Setiap aktivitas keamanan cyber dan perlindungan cyber didasarkan pada penentuan perbatasan yang akan dijaga (the perimeter keamanan) dan perkiraan kemungkinan menderita kerusakan yang terkait dengan keadaan yang kurang lebih dapat diperkirakan (file tugas beresiko).
Risiko harus dinilai dengan mempertimbangkan ancaman dan kerentanan yang dapat dieksploitasi, kondisi predisposisi sekitarnya, kemungkinan implementasi dan keberhasilan perilaku berbahaya dan, terakhir, sejauh mana kerugian yang dapat ditimbulkan.

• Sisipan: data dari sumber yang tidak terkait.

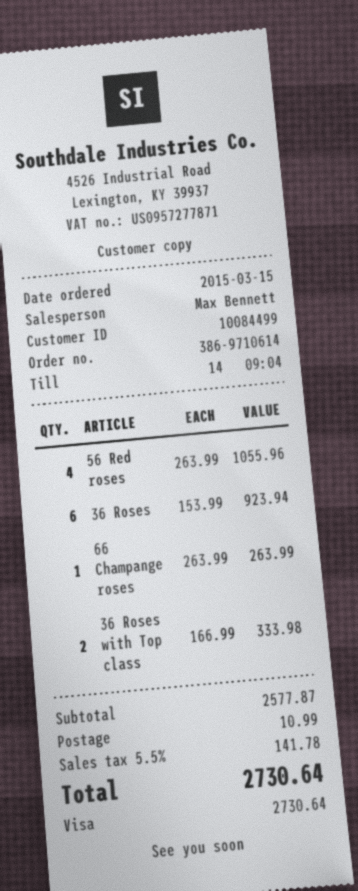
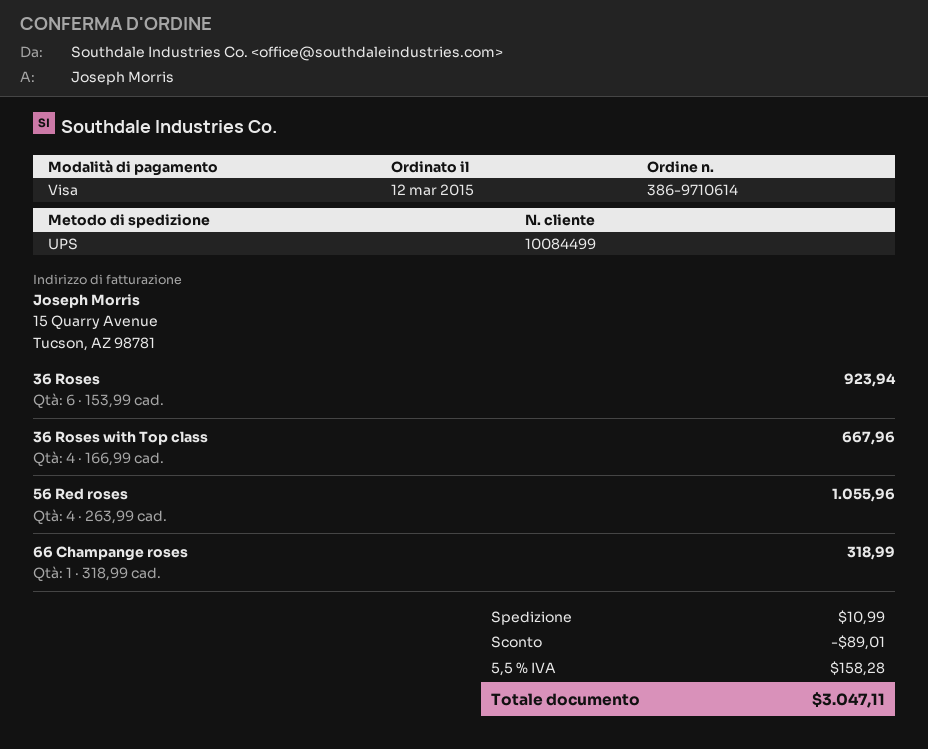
order date: 2015-03-15 -> 2015-03-12
66 Champange roses: 1 x 263.99 = 263.99 -> 1 x 318.99 = 318.99
36 Roses with Top class: 2 x 166.99 = 333.98 -> 4 x 166.99 = 667.96
discount: none -> 89.01
tax: 5.5% = 141.78 -> 5.5% = 158.28
total: 2730.64 -> 3047.11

Mari kita berhenti di sini untuk mempertimbangkan hanya elemen pertama - ancaman - dan mencoba untuk menetapkan beberapa poin tetap yang akan membantu kita menghadapi metode yang sulit, tetapi bukan tidak mungkin, untuk mempelajari musuh kita. Ya, karena pertempuran, lebih dari dengan senjata, dimenangkan berkat pengetahuan lawan: "DENA", akronim yang secara tradisional dikenal di Sekolah militer untuk Dislokasi, Entitas, Sifat dan Sikap musuh; dan khususnya TTP, yaitu Taktik, Teknik dan Prosedur Operasinya.
Betapapun cerdik dan berbakatnya, lawan kita masih harus mengikuti benang merah jika dia ingin sukses. Dan logika serta pengalaman memungkinkan kita untuk membuat konsep "jalur kerusakan" atau jika Anda menginginkan "siklus hidup ancaman" yang harus diingat jika Anda ingin melakukan analisis risiko dan investasi keamanan yang efektif dan terfokus.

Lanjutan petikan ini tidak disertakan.